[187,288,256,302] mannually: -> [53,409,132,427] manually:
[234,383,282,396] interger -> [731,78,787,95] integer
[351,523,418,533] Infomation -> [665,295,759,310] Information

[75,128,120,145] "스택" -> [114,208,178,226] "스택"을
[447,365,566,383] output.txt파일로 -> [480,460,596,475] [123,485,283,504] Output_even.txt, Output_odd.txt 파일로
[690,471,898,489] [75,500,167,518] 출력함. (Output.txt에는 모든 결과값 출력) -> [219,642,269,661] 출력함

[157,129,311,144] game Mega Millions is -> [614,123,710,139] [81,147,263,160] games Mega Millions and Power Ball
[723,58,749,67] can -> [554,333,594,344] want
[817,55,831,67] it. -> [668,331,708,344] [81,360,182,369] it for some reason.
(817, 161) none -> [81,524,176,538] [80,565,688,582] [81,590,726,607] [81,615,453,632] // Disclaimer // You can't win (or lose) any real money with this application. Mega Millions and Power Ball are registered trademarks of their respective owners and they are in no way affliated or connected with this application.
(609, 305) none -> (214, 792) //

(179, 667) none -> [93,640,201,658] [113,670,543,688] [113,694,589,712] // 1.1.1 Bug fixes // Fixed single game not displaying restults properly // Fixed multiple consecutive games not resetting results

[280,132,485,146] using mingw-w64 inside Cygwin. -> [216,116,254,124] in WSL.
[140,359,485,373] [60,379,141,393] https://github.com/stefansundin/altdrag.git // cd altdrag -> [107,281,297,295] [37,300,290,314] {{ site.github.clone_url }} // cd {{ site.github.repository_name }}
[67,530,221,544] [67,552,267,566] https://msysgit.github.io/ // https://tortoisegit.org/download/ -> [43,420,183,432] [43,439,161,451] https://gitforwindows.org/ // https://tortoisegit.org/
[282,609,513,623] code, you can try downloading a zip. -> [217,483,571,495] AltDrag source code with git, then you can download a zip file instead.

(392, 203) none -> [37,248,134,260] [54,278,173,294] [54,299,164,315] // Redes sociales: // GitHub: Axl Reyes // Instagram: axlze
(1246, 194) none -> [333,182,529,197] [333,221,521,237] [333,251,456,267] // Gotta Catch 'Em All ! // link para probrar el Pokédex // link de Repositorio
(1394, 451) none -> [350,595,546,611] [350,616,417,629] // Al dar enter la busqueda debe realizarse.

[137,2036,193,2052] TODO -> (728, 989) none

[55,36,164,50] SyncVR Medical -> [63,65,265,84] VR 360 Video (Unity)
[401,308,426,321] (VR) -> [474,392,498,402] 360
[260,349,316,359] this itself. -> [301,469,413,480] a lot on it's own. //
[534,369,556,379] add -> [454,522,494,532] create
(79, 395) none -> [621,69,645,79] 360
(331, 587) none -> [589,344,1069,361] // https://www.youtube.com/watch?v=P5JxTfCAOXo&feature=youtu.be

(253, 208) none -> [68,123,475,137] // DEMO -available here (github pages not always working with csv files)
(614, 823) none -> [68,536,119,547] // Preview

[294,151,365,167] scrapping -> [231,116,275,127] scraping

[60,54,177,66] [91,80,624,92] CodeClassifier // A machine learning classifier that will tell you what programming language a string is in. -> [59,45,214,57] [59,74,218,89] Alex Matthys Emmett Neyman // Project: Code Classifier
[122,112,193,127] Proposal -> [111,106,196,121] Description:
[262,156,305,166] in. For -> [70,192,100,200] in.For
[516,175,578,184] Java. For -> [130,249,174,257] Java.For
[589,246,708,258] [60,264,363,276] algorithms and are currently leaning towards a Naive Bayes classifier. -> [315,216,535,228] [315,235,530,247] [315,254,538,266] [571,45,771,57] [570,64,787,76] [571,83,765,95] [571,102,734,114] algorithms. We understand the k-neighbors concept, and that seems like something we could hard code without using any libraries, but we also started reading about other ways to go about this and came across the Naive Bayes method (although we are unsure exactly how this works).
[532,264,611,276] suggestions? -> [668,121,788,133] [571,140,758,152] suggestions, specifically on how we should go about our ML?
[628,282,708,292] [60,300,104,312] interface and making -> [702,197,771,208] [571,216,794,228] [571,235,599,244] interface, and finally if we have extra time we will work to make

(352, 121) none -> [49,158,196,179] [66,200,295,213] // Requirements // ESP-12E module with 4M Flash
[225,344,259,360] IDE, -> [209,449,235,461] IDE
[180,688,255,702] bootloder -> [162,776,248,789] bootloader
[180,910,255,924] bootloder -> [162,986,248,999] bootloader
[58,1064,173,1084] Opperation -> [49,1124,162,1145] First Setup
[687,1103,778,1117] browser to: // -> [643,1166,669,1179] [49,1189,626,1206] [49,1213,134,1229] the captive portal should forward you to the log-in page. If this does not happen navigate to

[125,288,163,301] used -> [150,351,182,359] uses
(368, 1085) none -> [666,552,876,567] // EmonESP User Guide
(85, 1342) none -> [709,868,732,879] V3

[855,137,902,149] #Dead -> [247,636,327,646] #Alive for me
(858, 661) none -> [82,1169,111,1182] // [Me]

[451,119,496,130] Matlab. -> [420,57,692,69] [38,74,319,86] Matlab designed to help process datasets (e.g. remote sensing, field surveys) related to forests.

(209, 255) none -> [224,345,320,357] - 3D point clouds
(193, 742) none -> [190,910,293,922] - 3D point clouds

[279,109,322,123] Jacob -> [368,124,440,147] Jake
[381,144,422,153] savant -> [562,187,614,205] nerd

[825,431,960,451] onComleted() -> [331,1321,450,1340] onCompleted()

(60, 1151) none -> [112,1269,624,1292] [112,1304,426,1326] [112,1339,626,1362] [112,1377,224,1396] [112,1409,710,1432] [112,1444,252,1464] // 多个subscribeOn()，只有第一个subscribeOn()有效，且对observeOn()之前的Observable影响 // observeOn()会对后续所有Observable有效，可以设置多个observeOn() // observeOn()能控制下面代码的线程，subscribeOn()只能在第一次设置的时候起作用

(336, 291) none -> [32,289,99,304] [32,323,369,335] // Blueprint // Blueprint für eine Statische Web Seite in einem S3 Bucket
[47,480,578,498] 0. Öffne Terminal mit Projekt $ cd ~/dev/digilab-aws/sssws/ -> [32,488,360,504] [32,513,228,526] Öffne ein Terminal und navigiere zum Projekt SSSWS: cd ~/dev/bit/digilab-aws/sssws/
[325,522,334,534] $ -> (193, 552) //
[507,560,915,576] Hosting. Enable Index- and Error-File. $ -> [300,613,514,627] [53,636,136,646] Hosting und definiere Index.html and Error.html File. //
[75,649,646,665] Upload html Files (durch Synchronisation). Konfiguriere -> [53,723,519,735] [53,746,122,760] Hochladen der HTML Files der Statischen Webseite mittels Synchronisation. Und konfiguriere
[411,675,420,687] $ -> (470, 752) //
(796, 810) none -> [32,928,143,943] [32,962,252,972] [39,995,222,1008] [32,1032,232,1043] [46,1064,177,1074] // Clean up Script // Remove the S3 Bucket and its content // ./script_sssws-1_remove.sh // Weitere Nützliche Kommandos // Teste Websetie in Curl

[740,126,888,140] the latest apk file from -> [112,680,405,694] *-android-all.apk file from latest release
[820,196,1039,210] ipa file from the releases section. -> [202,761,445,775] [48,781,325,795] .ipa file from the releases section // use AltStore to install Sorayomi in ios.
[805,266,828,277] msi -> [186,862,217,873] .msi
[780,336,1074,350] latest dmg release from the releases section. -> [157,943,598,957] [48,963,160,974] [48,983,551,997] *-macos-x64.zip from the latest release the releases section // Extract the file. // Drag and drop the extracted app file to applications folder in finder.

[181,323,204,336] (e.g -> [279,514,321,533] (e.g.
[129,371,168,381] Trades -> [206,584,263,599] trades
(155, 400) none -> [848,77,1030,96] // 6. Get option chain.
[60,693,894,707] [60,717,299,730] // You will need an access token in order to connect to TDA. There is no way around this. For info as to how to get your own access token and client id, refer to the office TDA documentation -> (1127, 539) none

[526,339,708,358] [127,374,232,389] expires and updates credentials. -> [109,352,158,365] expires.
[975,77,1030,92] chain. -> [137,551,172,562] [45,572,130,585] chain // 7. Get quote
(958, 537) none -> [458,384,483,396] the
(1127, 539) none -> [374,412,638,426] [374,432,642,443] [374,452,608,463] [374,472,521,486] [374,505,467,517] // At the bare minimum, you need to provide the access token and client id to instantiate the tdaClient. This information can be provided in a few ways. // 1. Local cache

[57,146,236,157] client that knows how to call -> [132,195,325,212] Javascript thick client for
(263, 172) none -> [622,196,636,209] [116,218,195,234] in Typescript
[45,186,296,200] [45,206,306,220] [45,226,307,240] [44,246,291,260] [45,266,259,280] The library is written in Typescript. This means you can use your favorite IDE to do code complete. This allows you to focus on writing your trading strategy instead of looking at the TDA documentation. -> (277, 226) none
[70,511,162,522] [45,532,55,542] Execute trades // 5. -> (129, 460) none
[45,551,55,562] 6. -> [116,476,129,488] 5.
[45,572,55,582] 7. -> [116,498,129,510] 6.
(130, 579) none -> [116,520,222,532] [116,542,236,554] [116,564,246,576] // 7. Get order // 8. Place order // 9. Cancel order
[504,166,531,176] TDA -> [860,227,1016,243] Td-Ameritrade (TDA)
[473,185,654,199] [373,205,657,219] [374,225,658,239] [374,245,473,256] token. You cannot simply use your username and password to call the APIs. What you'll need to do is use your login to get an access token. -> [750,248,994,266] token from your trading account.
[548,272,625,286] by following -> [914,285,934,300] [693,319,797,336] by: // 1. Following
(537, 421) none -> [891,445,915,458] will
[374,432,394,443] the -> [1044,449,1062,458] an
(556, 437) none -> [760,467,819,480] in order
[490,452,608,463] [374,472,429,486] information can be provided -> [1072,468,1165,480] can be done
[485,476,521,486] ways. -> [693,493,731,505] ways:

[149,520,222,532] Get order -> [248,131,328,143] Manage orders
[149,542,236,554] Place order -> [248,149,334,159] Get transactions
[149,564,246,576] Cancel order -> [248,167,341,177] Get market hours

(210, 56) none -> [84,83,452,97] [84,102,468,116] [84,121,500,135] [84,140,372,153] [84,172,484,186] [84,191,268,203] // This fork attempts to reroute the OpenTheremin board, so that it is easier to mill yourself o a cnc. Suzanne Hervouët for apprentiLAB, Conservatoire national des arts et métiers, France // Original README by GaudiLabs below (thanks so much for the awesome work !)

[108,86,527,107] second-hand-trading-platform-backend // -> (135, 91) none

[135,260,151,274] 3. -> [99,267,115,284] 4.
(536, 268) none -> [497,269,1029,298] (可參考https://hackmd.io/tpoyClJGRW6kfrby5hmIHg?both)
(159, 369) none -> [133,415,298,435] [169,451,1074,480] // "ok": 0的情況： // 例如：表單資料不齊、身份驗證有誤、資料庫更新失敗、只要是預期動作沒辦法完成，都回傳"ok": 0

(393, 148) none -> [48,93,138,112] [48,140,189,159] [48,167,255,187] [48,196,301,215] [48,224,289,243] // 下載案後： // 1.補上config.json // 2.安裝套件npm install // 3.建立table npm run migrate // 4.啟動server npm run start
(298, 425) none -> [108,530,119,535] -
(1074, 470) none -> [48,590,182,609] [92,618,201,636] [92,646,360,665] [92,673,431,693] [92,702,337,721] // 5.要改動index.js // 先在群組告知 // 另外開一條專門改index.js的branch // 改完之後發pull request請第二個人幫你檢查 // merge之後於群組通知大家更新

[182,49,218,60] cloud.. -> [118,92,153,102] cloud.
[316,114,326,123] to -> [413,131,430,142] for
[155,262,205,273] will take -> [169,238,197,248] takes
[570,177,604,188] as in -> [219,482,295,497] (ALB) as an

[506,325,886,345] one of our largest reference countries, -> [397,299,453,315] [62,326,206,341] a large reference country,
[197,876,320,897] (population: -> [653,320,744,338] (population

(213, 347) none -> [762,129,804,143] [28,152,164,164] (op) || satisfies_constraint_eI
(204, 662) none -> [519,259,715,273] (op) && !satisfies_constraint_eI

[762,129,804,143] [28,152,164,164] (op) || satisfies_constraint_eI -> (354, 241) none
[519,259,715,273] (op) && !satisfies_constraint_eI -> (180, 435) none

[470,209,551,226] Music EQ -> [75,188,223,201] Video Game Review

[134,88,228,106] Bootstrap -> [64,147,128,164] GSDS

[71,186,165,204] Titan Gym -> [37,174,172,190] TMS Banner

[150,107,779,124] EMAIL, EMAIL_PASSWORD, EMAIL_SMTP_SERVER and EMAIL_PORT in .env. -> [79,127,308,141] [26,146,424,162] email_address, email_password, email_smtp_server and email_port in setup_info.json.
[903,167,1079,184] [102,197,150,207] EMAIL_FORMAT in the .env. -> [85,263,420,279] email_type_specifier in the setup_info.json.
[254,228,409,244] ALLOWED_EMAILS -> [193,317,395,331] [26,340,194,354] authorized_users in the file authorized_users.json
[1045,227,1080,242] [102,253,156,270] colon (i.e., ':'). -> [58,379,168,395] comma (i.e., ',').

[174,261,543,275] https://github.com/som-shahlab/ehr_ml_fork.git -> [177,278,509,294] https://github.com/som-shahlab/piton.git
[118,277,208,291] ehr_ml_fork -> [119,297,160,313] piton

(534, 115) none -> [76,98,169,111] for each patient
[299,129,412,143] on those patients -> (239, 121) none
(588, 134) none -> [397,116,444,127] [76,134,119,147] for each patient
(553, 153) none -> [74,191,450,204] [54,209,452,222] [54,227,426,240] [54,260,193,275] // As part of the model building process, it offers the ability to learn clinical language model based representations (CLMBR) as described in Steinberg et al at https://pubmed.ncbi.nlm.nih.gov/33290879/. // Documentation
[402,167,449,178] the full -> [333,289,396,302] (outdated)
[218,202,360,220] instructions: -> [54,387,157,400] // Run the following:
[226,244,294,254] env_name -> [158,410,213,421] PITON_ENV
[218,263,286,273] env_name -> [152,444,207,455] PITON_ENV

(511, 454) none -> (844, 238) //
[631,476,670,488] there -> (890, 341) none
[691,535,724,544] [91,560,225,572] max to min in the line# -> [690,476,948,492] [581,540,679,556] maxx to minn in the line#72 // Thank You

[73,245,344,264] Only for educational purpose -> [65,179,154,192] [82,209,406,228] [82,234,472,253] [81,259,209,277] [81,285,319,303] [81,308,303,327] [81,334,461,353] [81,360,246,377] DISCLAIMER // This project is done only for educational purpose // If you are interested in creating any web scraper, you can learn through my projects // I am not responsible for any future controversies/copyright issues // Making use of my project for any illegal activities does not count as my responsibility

__What the exercise asks__
Return a copy of each line in the records above that has "from" in it.

__Exercise result__
[740,126,888,140] the latest apk file from -> [112,680,405,694] *-android-all.apk file from latest release
[820,196,1039,210] ipa file from the releases section. -> [202,761,445,775] [48,781,325,795] .ipa file from the releases section // use AltStore to install Sorayomi in ios.
[780,336,1074,350] latest dmg release from the releases section. -> [157,943,598,957] [48,963,160,974] [48,983,551,997] *-macos-x64.zip from the latest release the releases section // Extract the file. // Drag and drop the extracted app file to applications folder in finder.
[473,185,654,199] [373,205,657,219] [374,225,658,239] [374,245,473,256] token. You cannot simply use your username and password to call the APIs. What you'll need to do is use your login to get an access token. -> [750,248,994,266] token from your trading account.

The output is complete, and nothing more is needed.